> [Exercise directions]: Please show every line from the entries that carries the word "Sans".

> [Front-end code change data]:
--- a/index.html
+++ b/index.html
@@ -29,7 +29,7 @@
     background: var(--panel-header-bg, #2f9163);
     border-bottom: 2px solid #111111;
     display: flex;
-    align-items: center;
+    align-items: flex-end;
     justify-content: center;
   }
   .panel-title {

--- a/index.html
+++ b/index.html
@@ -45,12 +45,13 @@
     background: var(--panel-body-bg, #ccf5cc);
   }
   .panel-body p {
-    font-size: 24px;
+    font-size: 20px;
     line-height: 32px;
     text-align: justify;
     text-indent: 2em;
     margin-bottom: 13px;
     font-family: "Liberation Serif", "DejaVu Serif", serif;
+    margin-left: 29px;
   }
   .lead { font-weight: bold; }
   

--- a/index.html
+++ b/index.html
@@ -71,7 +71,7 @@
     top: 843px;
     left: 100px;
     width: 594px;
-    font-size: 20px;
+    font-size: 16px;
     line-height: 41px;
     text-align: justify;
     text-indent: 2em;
==
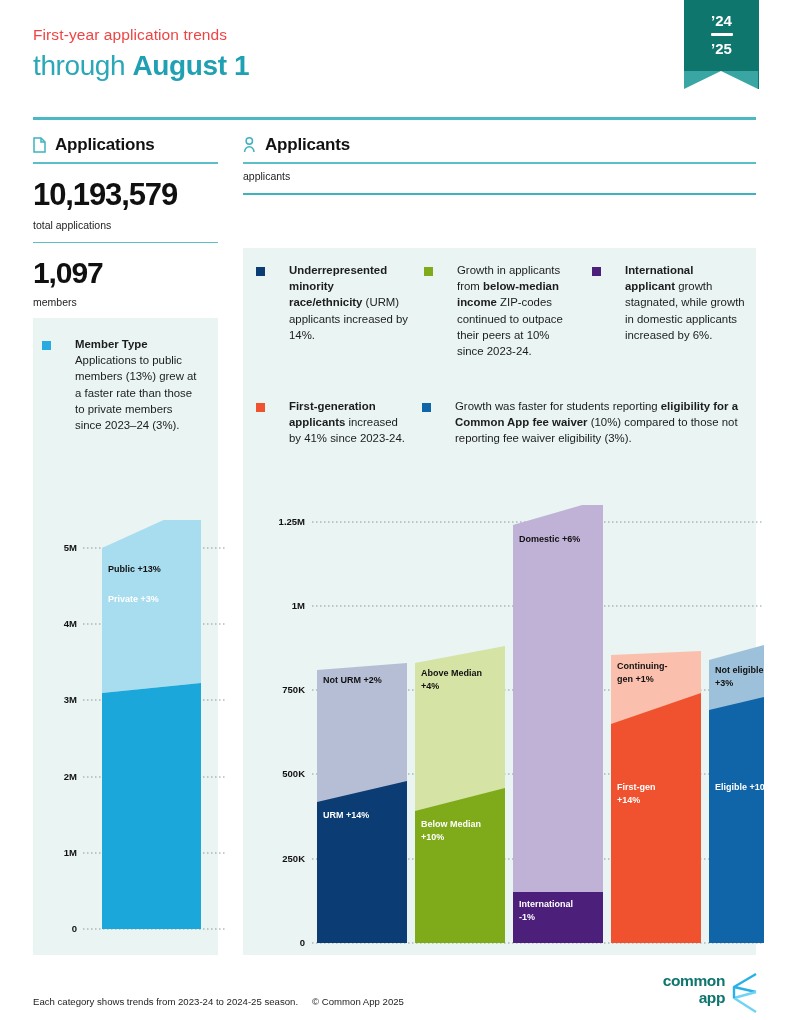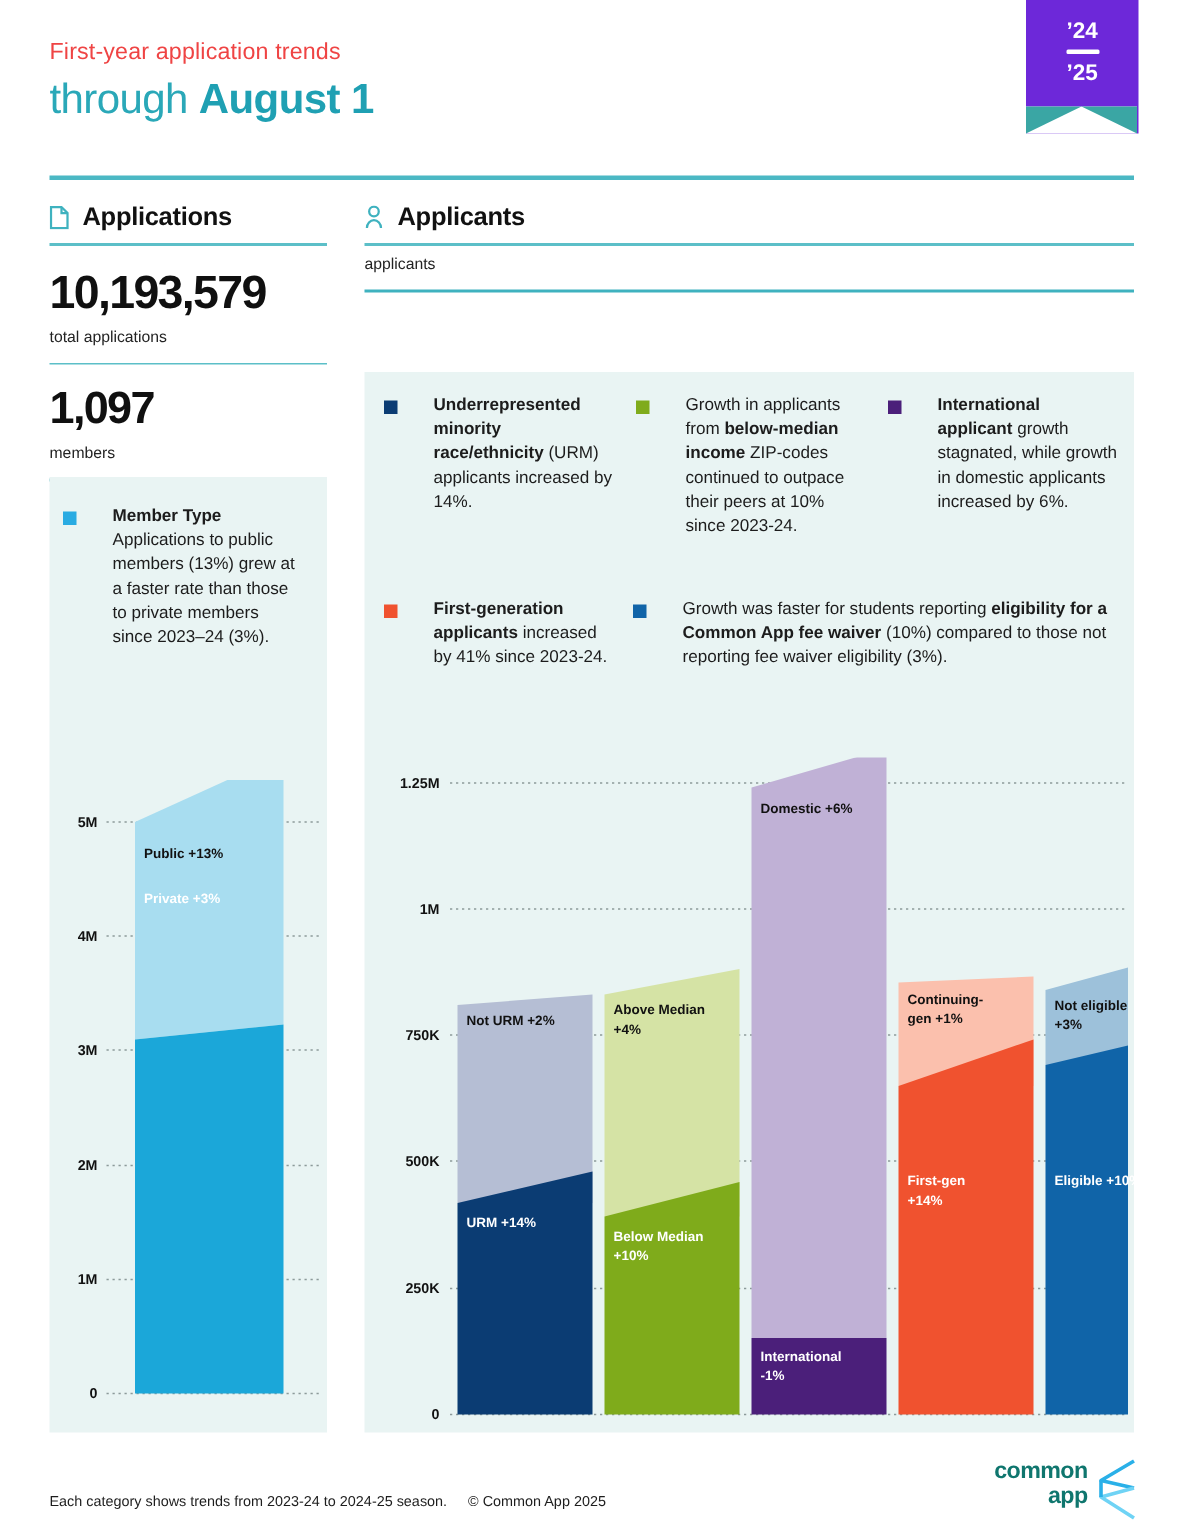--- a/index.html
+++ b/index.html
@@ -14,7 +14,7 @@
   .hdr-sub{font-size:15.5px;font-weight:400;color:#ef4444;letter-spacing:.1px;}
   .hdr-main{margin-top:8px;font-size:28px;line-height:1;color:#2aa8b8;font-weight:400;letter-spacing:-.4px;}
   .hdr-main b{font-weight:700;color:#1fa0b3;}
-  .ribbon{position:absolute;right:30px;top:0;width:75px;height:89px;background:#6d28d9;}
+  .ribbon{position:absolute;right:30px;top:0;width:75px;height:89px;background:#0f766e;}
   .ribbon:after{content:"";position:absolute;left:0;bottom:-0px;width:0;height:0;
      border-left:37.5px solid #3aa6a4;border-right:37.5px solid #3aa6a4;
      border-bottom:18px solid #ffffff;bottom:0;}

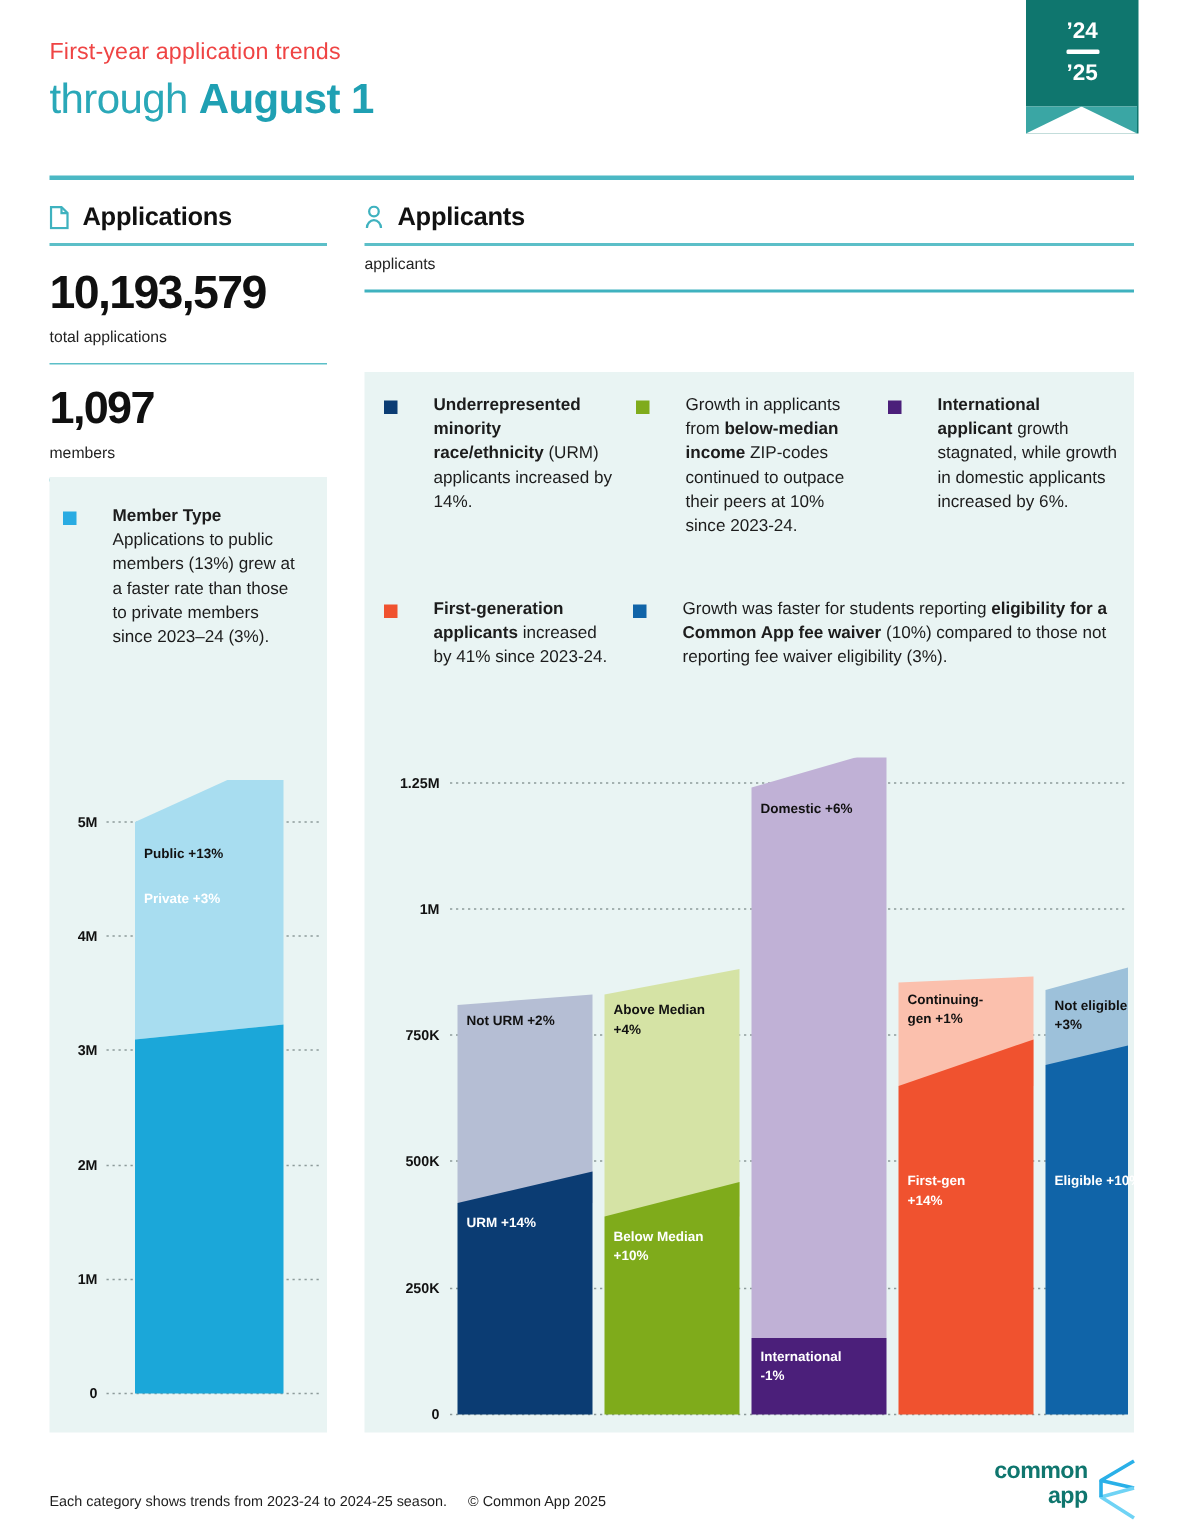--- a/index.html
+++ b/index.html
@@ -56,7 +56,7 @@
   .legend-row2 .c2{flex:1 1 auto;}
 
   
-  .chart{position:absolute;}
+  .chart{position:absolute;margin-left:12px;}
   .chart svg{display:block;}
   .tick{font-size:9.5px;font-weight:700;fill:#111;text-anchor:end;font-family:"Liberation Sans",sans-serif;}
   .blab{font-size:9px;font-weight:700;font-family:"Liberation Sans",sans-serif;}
* * *
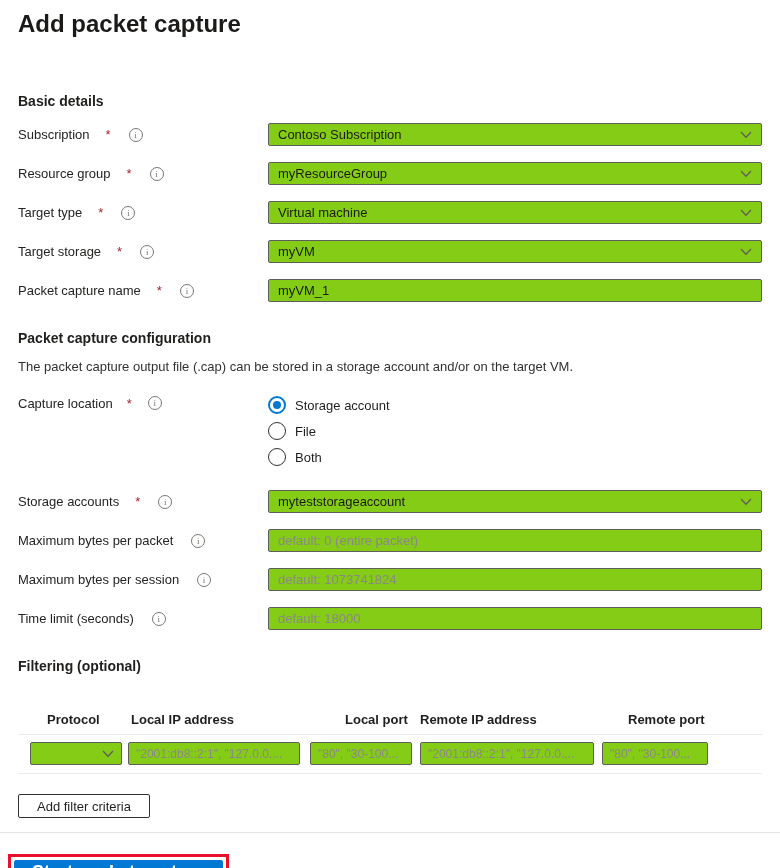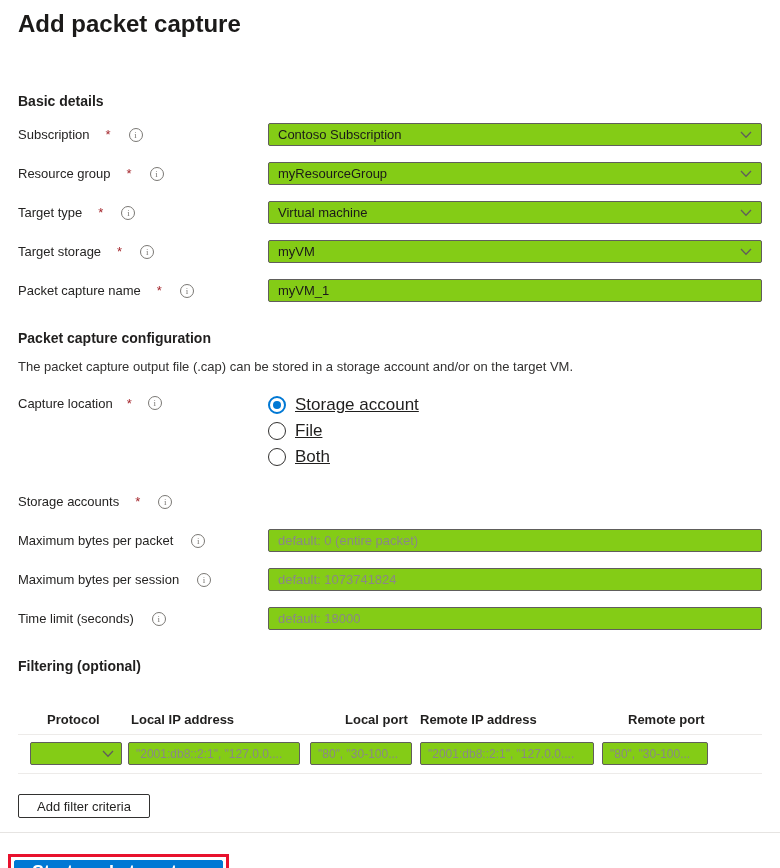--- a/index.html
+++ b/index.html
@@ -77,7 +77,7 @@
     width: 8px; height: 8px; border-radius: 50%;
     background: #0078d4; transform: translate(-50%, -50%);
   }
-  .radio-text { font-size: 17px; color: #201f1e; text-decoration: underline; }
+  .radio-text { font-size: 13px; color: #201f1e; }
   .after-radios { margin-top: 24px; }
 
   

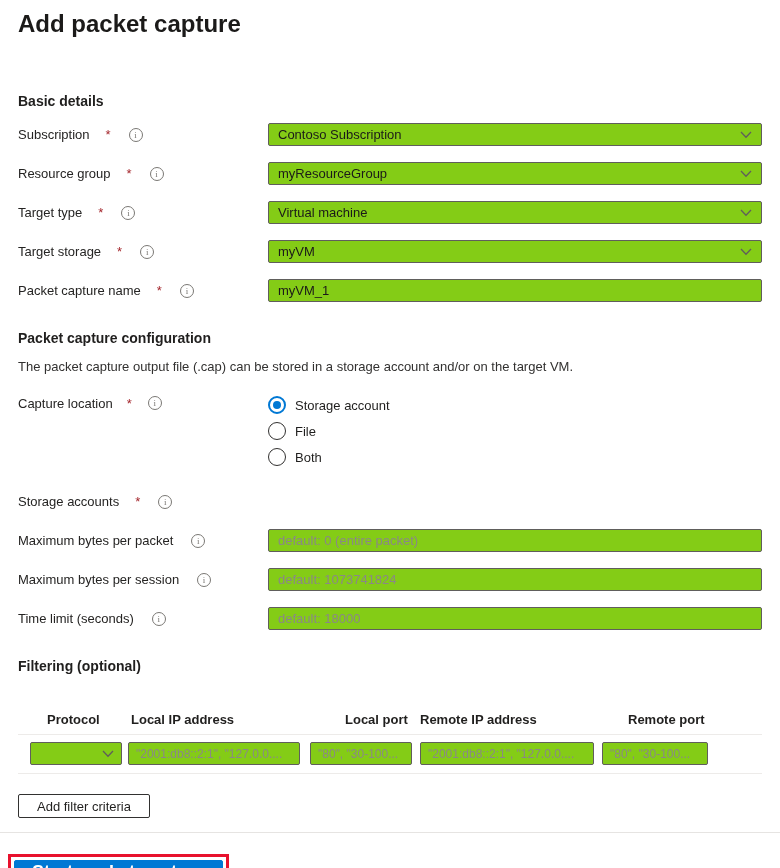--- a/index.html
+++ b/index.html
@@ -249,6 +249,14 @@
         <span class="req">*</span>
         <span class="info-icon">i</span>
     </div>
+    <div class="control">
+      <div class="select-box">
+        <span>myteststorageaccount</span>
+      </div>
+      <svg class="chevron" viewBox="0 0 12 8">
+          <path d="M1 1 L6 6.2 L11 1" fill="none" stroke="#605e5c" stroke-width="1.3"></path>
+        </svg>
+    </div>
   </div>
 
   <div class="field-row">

> [Response to the exercise]:
   .tick{font-size:9.5px;font-weight:700;fill:#111;text-anchor:end;font-family:"Liberation Sans",sans-serif;}
   .blab{font-size:9px;font-weight:700;font-family:"Liberation Sans",sans-serif;}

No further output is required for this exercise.